Eski çağların yerini modern çağ aldı. Artık son teknoloji büyük fabrikalar var. Fabrikanın bir ucundan metal bir sac giriyor ve işçilerin elbirliği etmesiyle öbür uçtan tastamam bir araba olarak çıkıyor. Küçücük bir iğne, çocukları sevindiren bir çikolata, bindiğimiz otobüsler ya da silahlar… Her şey işçilerin elbirliği ile yani örgütlü emeğiyle üretiliyor.
Aynı veya benzer işyerlerinde çalışıyorsak, aynı veya benzer koşullar altında çalışıyorsak, birlikte alın teri döküp birlikte üretiyorsak işçiler olarak, haklarımız için birlikte hareket edebilmeliyiz.

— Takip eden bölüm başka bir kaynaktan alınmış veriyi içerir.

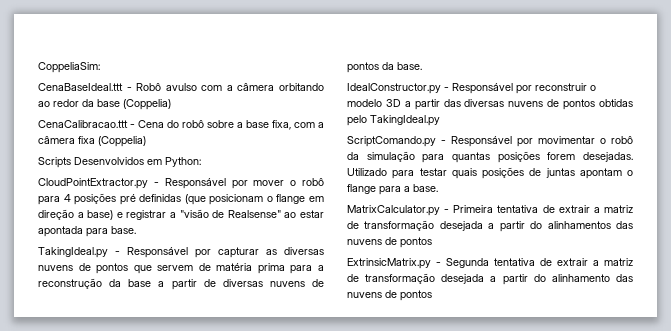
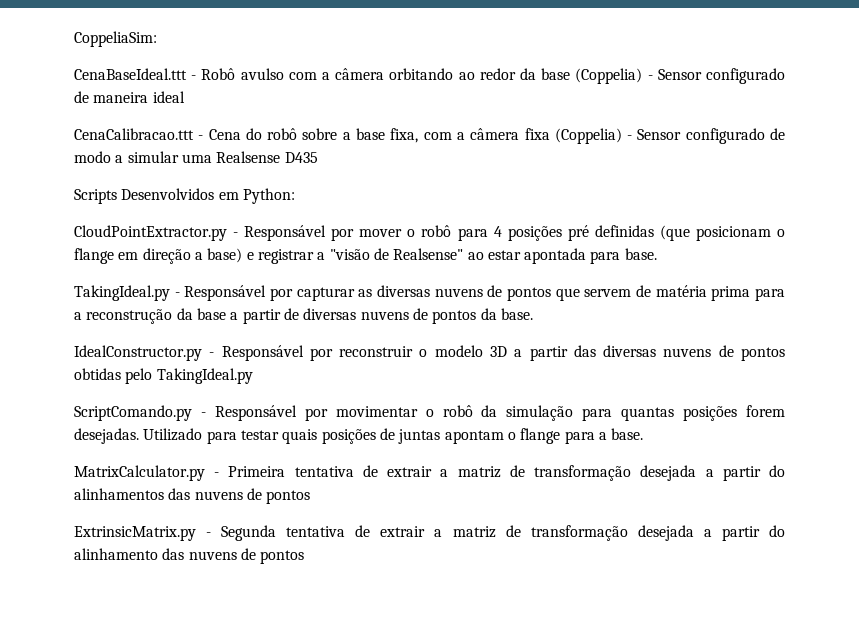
- CenaBaseIdeal.ttt - Robô avulso com a câmera orbitando ao redor da base (Coppelia)
+ CenaBaseIdeal.ttt - Robô avulso com a câmera orbitando ao redor da base (Coppelia) - Sensor configurado de maneira ideal
- CenaCalibracao.ttt - Cena do robô sobre a base fixa, com a câmera fixa (Coppelia)
+ CenaCalibracao.ttt - Cena do robô sobre a base fixa, com a câmera fixa (Coppelia) - Sensor configurado de modo a simular uma Realsense D435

Koşullarımızı belirleyen patronların karşısına birlikte yani örgütlü çıkabilmeliyiz. Ama daha çok kâr elde etmek için üretimin örgütlü bir şekilde yürümesini sağlayan patronlar, işçilerin kendi hakları için örgütlenmesinin önüne geçmek için her yolu denerler. İşçileri bölmek, parçalamak için türlü yöntemler kullanırlar. Kadrolu, taşeron, Alevi, Sünni, Türk, Kürt gibi ayrımların yanı sıra üretim baskısını arttırıp işçiler arasında rekabeti körüklerler. İşçileri yalnızlaştırarak hiçbir şeye itiraz etmeyen, haksızlığa ses çıkarmayan bireyler haline getirmeyi hedeflerler. İşçilere örgütlenmenin, hak aramanın, yanındaki işçi arkadaşına güvenmenin kötü ve korkulacak bir şey, hatta ekmeğine ihanet olduğu fikrini aşılamak isterler. Örgütlü olmak kötü bir şeyse patronlar neden kendileri örgütlüler? Neden işveren sendikalarında, sanayi odalarında örgütlenirler? Örgütlü olmak kötü bir şeyse neden örgütlü işçiler daha iyi koşullarda çalışabilirler?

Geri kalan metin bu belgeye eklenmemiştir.